(Extracted data entries)
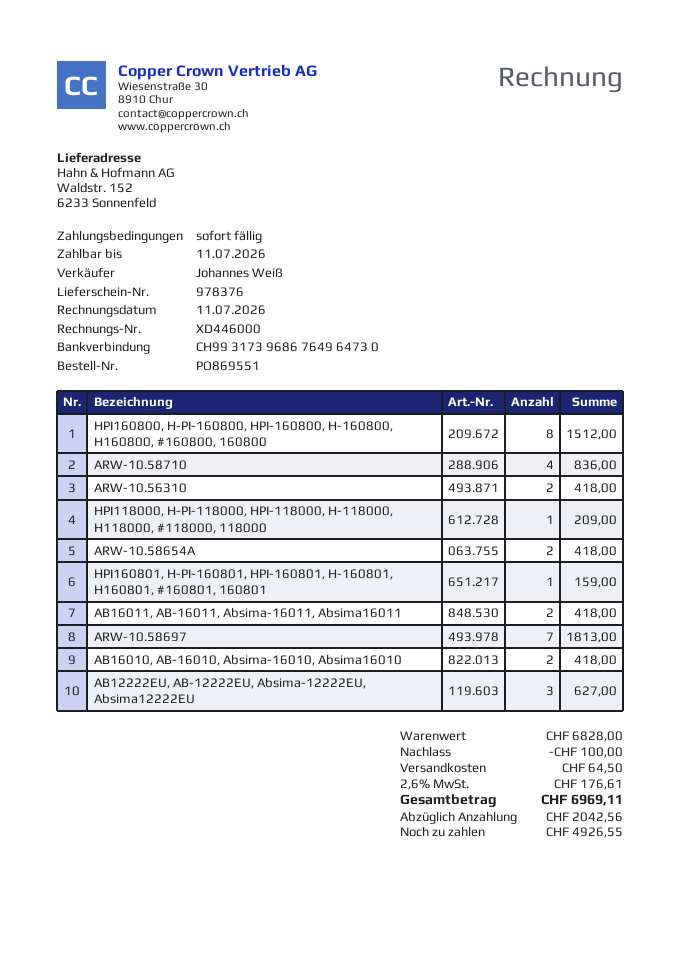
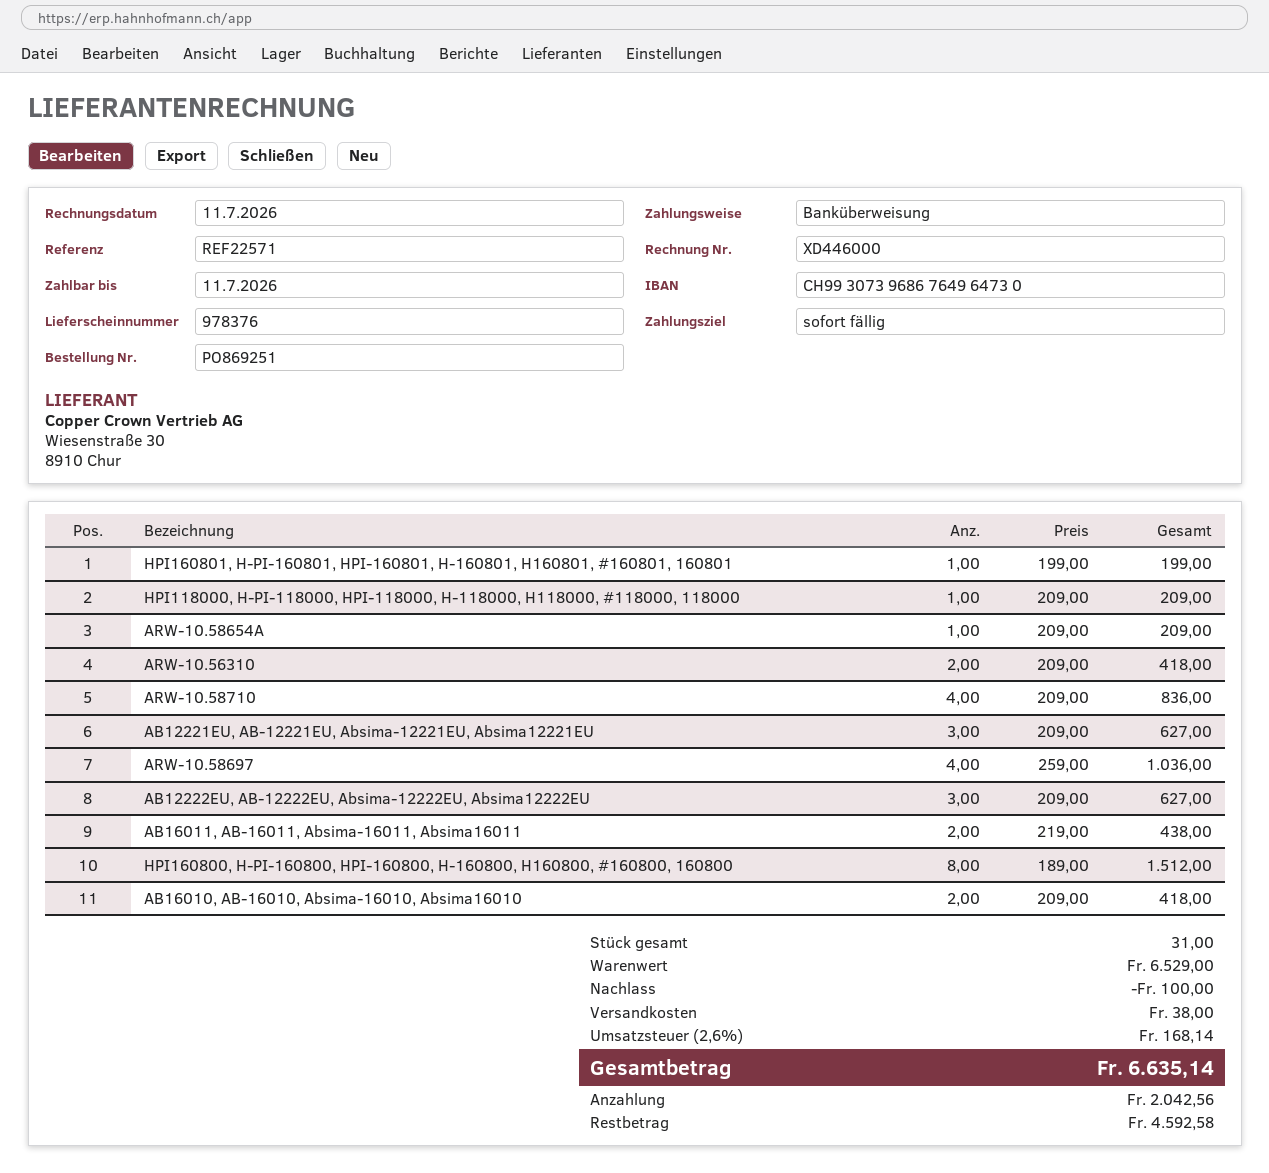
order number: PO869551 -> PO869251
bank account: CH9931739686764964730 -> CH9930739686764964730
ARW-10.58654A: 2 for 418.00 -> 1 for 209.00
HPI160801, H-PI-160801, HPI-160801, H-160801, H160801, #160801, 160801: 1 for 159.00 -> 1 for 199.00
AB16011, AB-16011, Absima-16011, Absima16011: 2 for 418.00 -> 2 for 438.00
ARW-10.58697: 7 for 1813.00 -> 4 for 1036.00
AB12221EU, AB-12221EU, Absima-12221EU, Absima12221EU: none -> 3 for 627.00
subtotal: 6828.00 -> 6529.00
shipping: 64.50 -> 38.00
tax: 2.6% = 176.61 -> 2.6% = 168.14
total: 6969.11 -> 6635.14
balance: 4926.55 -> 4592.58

### What the task requires
Restate the data word for word without pictures.

### Response area
order number: PO869551 -> PO869251
bank account: CH9931739686764964730 -> CH9930739686764964730
ARW-10.58654A: 2 for 418.00 -> 1 for 209.00
HPI160801, H-PI-160801, HPI-160801, H-160801, H160801, #160801, 160801: 1 for 159.00 -> 1 for 199.00
AB16011, AB-16011, Absima-16011, Absima16011: 2 for 418.00 -> 2 for 438.00
ARW-10.58697: 7 for 1813.00 -> 4 for 1036.00
AB12221EU, AB-12221EU, Absima-12221EU, Absima12221EU: none -> 3 for 627.00
subtotal: 6828.00 -> 6529.00
shipping: 64.50 -> 38.00
tax: 2.6% = 176.61 -> 2.6% = 168.14
total: 6969.11 -> 6635.14
balance: 4926.55 -> 4592.58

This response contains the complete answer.